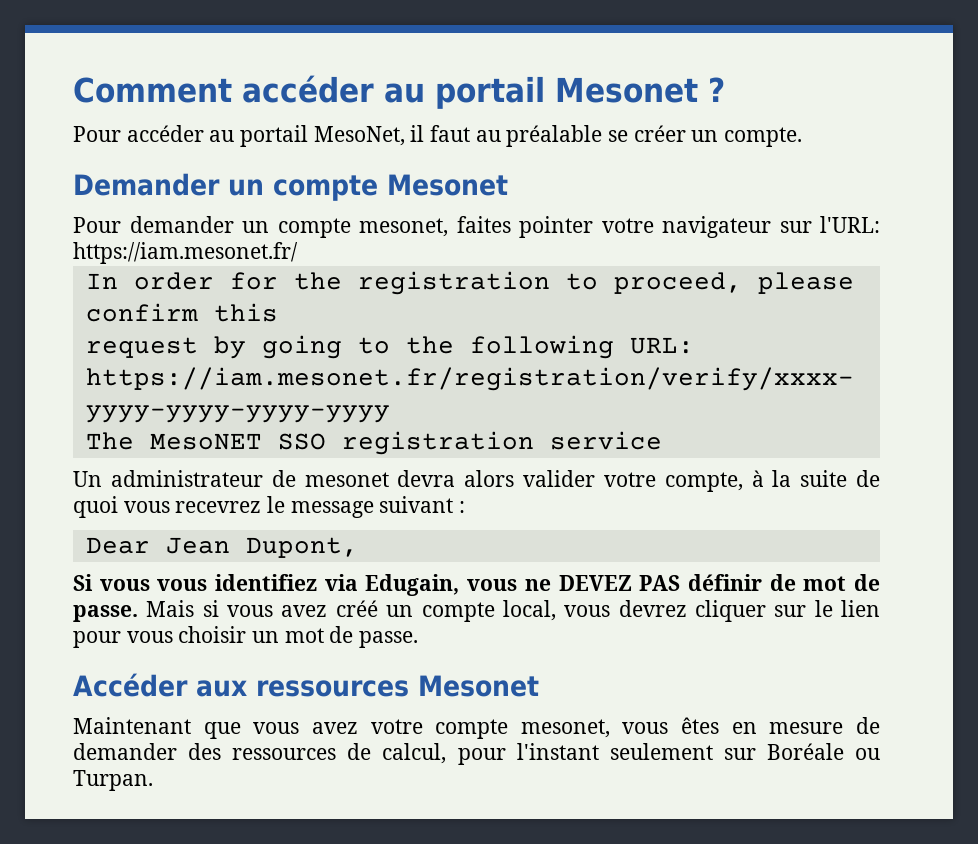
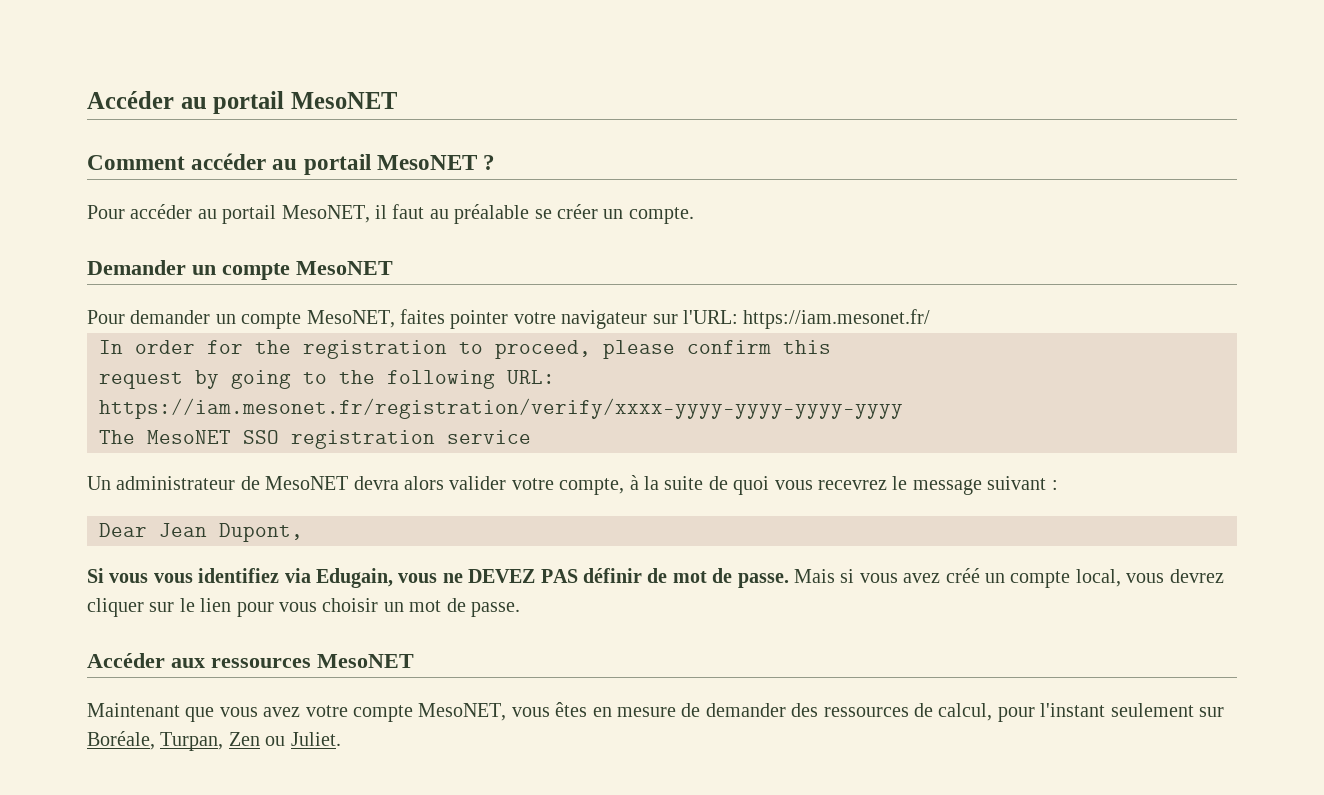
+ Accéder au portail MesoNET
- Comment accéder au portail Mesonet ?
+ Comment accéder au portail MesoNET ?
- Pour accéder au portail MesoNet, il faut au préalable se créer un compte.
+ Pour accéder au portail MesoNET, il faut au préalable se créer un compte.
- Demander un compte Mesonet
+ Demander un compte MesoNET
- Pour demander un compte mesonet, faites pointer votre navigateur sur l'URL: https://iam.mesonet.fr/
+ Pour demander un compte MesoNET, faites pointer votre navigateur sur l'URL: https://iam.mesonet.fr/
- Un administrateur de mesonet devra alors valider votre compte, à la suite de quoi vous recevrez le message suivant :
+ Un administrateur de MesoNET devra alors valider votre compte, à la suite de quoi vous recevrez le message suivant :
- Accéder aux ressources Mesonet
+ Accéder aux ressources MesoNET
- Maintenant que vous avez votre compte mesonet, vous êtes en mesure de demander des ressources de calcul, pour l'instant seulement sur Boréale ou Turpan.
+ Maintenant que vous avez votre compte MesoNET, vous êtes en mesure de demander des ressources de calcul, pour l'instant seulement sur Boréale, Turpan, Zen ou Juliet.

______________________________

Task directions — Please print every record exactly, leaving out the pictures.

Response for this exercise —
+ Accéder au portail MesoNET
- Comment accéder au portail Mesonet ?
+ Comment accéder au portail MesoNET ?
- Pour accéder au portail MesoNet, il faut au préalable se créer un compte.
+ Pour accéder au portail MesoNET, il faut au préalable se créer un compte.
- Demander un compte Mesonet
+ Demander un compte MesoNET
- Pour demander un compte mesonet, faites pointer votre navigateur sur l'URL: https://iam.mesonet.fr/
+ Pour demander un compte MesoNET, faites pointer votre navigateur sur l'URL: https://iam.mesonet.fr/
- Un administrateur de mesonet devra alors valider votre compte, à la suite de quoi vous recevrez le message suivant :
+ Un administrateur de MesoNET devra alors valider votre compte, à la suite de quoi vous recevrez le message suivant :
- Accéder aux ressources Mesonet
+ Accéder aux ressources MesoNET
- Maintenant que vous avez votre compte mesonet, vous êtes en mesure de demander des ressources de calcul, pour l'instant seulement sur Boréale ou Turpan.
+ Maintenant que vous avez votre compte MesoNET, vous êtes en mesure de demander des ressources de calcul, pour l'instant seulement sur Boréale, Turpan, Zen ou Juliet.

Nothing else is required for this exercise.